TASK.
Once the line containing "left: 87px ->" is reached, copy it and every line after it exactly, to the end of the material, without pictures.

DATA FOR THIS TASK.
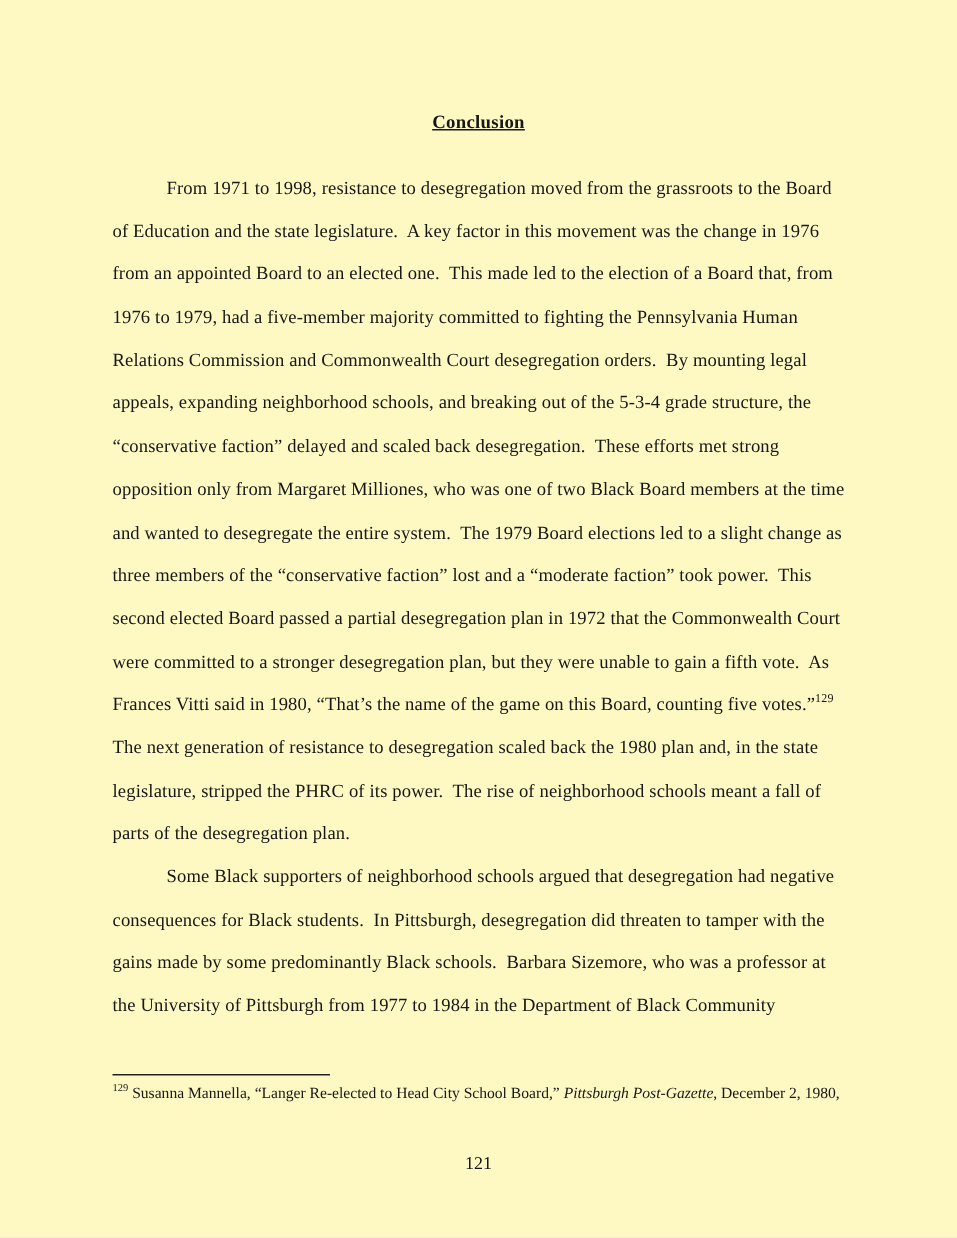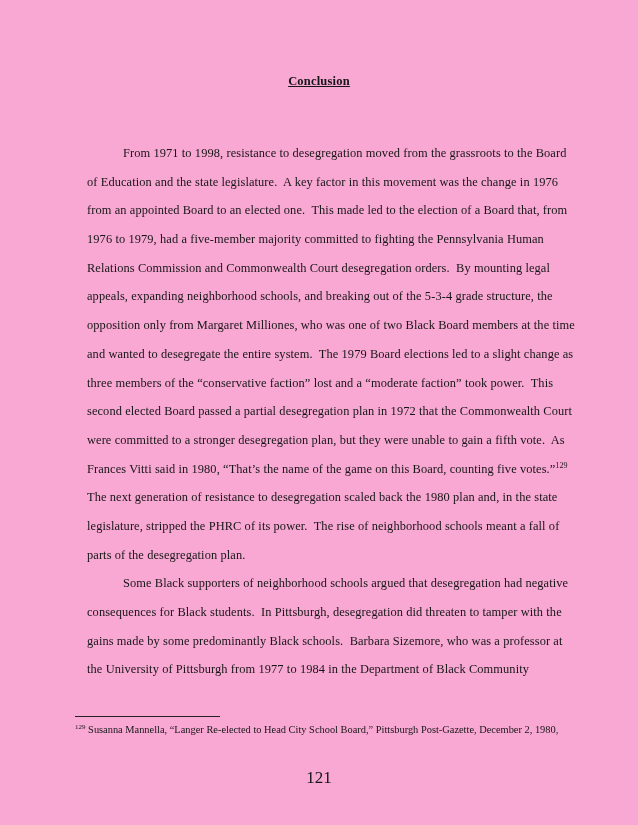"Conclusion" .page { background: #f9a8d4 -> #fef9c3 }
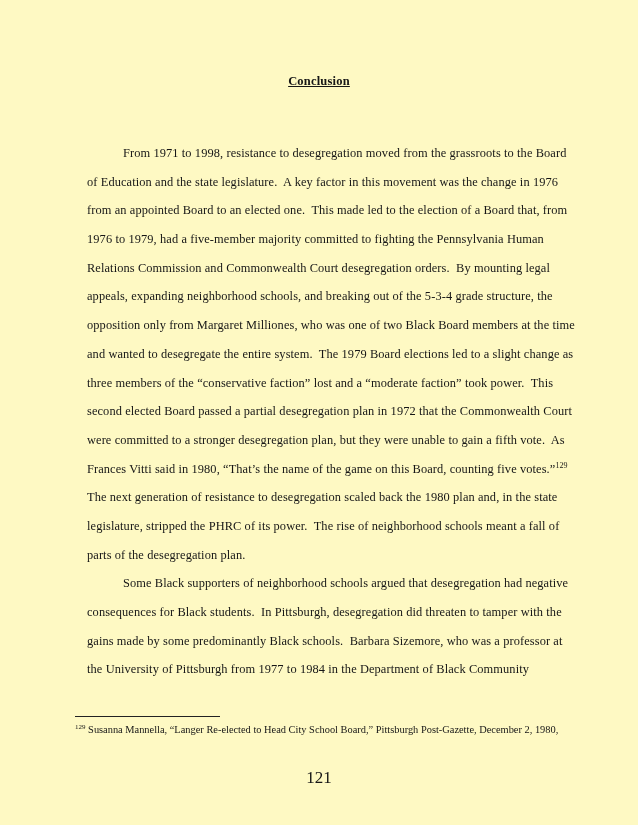"From 1971 to 1998, resistance" .body-text { left: 87px -> 75px; margin-top: 28px -> none }
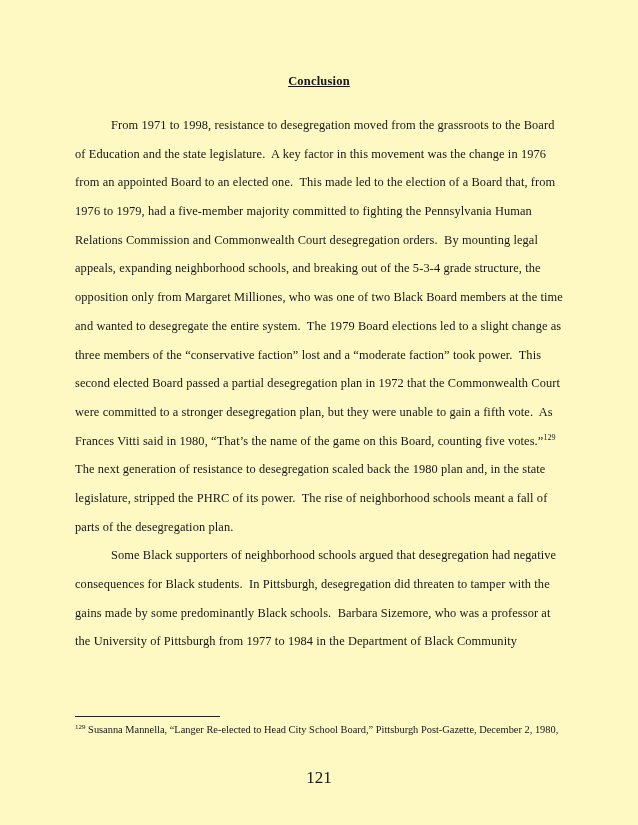"“conservative faction” delayed and" div.line { html: none -> <div><span>“conservative faction” delayed and scaled back desegregation. These efforts met strong</span></div> }
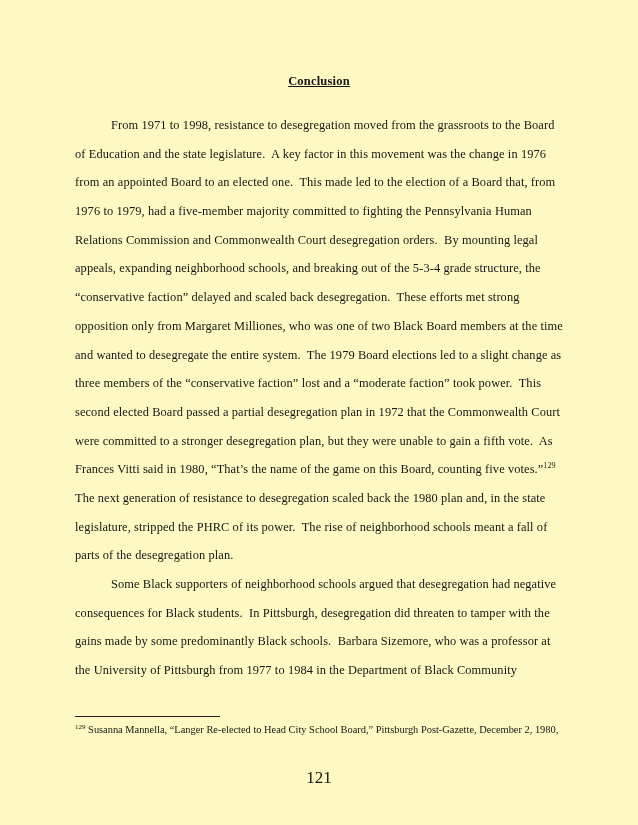"Pittsburgh Post-Gazette" .fn-italic { font-style: none -> italic }
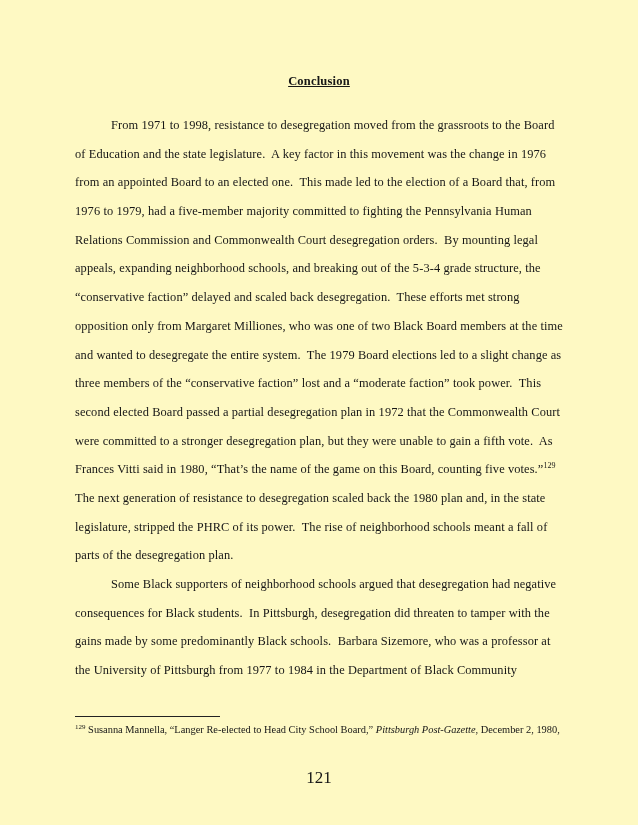"121" .page-number { font-size: 17px -> 12px }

WRITTEN RESPONSE.
"From 1971 to 1998, resistance" .body-text { left: 87px -> 75px; margin-top: 28px -> none }
"“conservative faction” delayed and" div.line { html: none -> <div><span>“conservative faction” delayed and scaled back desegregation. These efforts met strong</span></div> }
"Pittsburgh Post-Gazette" .fn-italic { font-style: none -> italic }
"121" .page-number { font-size: 17px -> 12px }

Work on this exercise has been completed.